Stephen Miller’s unlikely friendship with Lindsey Graham revealed in heartfelt White House tribute

This story raises questions about governance, accountability, and American values.

Source: New York Post
1 min read
Why This Matters

Stephen Miller and Lindsey Graham friends? If you'd told us that a decade ago during the immigration wars, we'd have laughed you out of the room. These two men occupied opposite ends of practically every fight the party had over the last fifteen years, from the Gang of Eight to the Muslim travel ban to just about everything in between.

New Republican Times Editorial Board

Stephen Miller’s unlikely friendship with Lindsey Graham revealed in heartfelt White House tribute
Image via New York Post

Stephen Miller paid tribute to the late Sen.
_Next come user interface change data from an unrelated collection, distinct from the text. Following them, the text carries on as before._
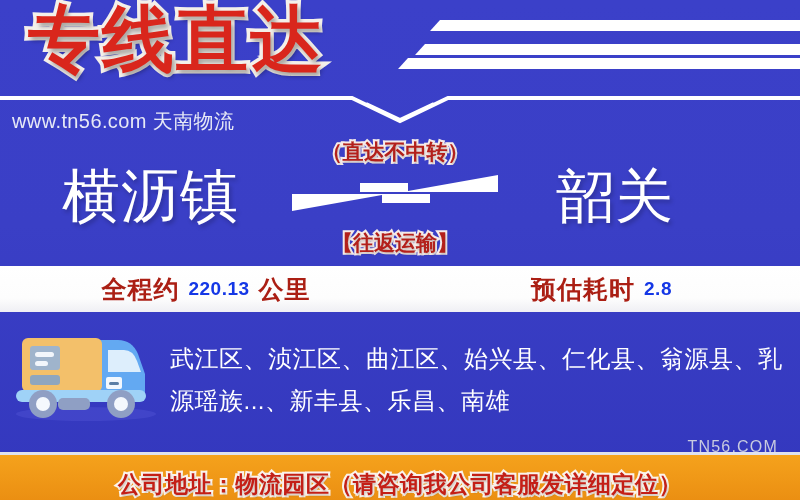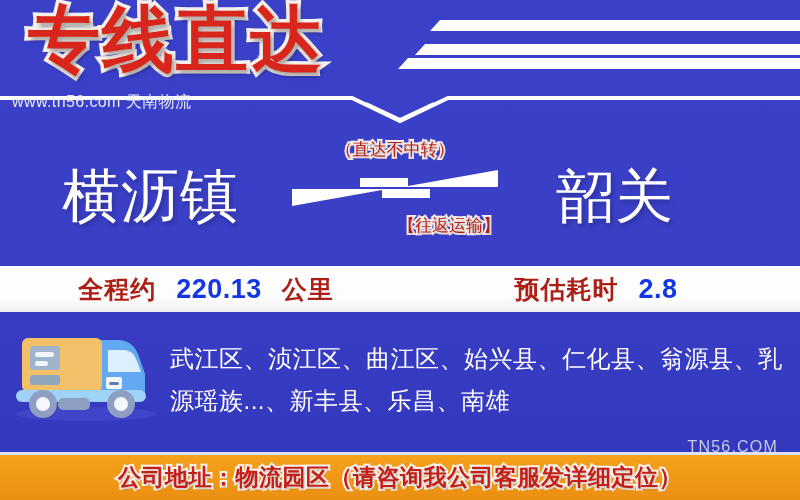--- a/index.html
+++ b/index.html
@@ -71,8 +71,8 @@
   .site-line {
     position: absolute;
     left: 12px;
-    top: 92px;
-    font-size: 16px;
+    top: 108px;
+    font-size: 20px;
     color: #e7e9f6;
     letter-spacing: 0.4px;
     white-space: nowrap;

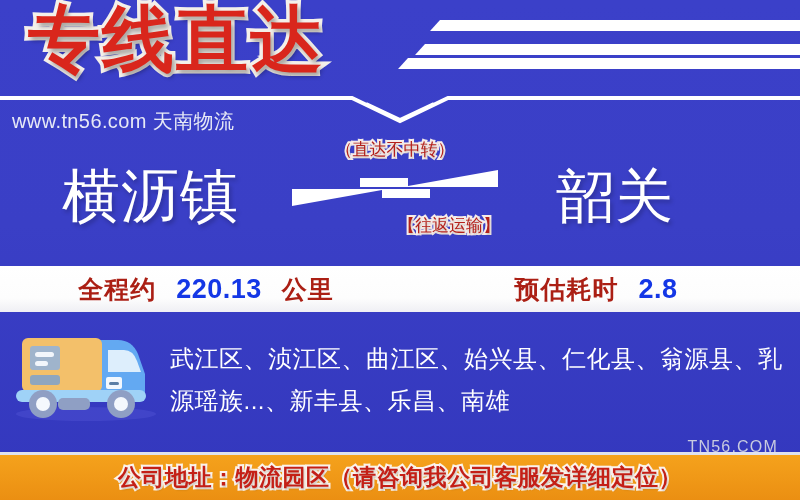--- a/index.html
+++ b/index.html
@@ -105,8 +105,8 @@
     text-align: center;
   }
   .tagline {
-    font-size: 17px;
-    font-weight: normal;
+    font-size: 21px;
+    font-weight: bold;
     color: #b3201b;
     letter-spacing: 0px;
     white-space: nowrap;

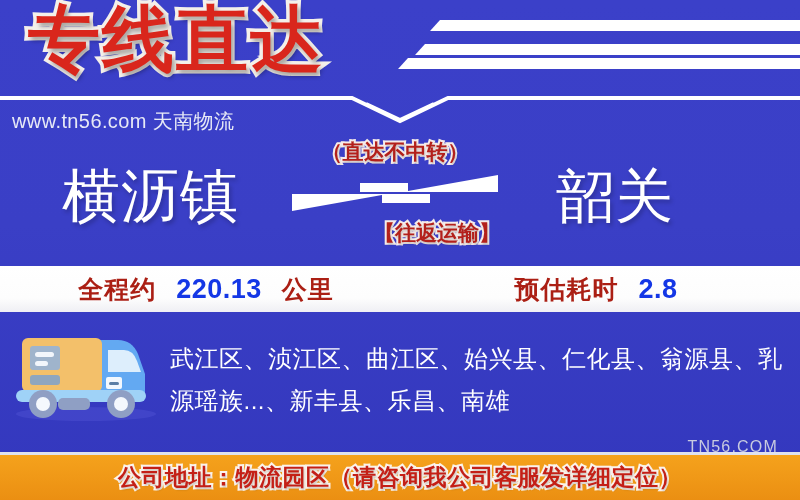--- a/index.html
+++ b/index.html
@@ -114,7 +114,7 @@
     paint-order: stroke fill;
     text-shadow: 1px 2px 2px rgba(0,0,0,0.18);
   }
-  .tagline.bottom { margin-top: 2px; text-align: right; }
+  .tagline.bottom { margin-top: 12px; }
   .arrow-wrap {
     height: 48px;
     margin: 3px 0 1px 0;

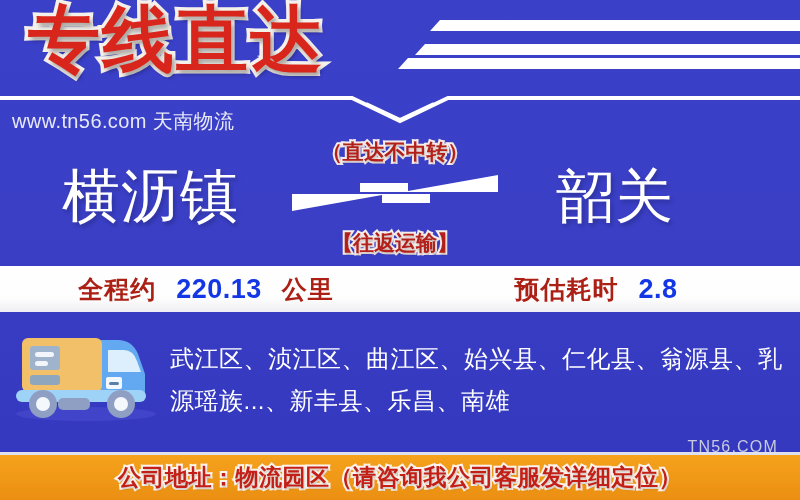--- a/index.html
+++ b/index.html
@@ -143,10 +143,10 @@
     margin-left: 12px;
   }
   .stat .val {
-    font-size: 27px;
+    font-size: 19px;
     font-weight: bold;
     color: #1437e6;
-    margin: 0 20px;
+    margin: 0 9px;
     letter-spacing: 0.5px;
   }
   .stat .unit {

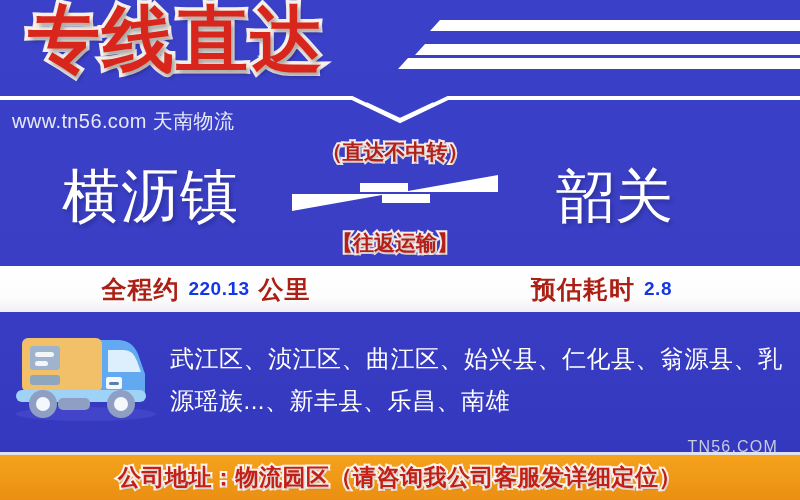--- a/index.html
+++ b/index.html
@@ -196,7 +196,7 @@
     width: 800px; height: 45px;
     background: linear-gradient(180deg,#f5a21c 0%, #eb8f12 100%);
     display: flex;
-    align-items: center;
+    align-items: flex-end;
     justify-content: center;
   }
   .footer .addr {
Lindsey Graham, whom he called a personal "friend."

Original source:

Read at New York Post

How We See It

New Republican Times Editorial Board

Stephen Miller and Lindsey Graham friends? If you'd told us that a decade ago during the immigration wars, we'd have laughed you out of the room. These two men occupied opposite ends of practically every fight the party had over the last fifteen years, from the Gang of Eight to the Muslim travel ban to just about everything in between. And yet here we are, watching Miller stand up and call him a friend with what sounds like genuine grief behind it.

That's actually the part worth sitting with. Washington trains people to treat political disagreement as personal enmity, and most of the loudest voices on both sides never unlearn that lesson. Graham, for all the grief he took from his own side over the years, apparently never fully bought into that model. He kept relationships across ideological lines that plenty of people found inconvenient or even embarrassing to admit to. Miller, of all people, saying so out loud tells you something about the man that the caricature never captured.

We're not interested in pretending Graham was some tragic misunderstood centrist. He picked plenty of fights and irritated plenty of conservatives along the way, us included at times. But there's a difference between disagreeing with someone's votes and writing them off as an enemy, and Miller's tribute is a reminder that the second habit is a choice, not a requirement. That's a decent thing to be reminded of right now, when so much of politics runs on the assumption that the other side, or even your own side's dissenters, aren't worth knowing as people.

Call it what you want, but it's a small, honest moment in a town that doesn't produce many of those. Worth noticing before it gets buried under the next news cycle.

Commentary written with AI assistance by the New Republican Times Editorial Board.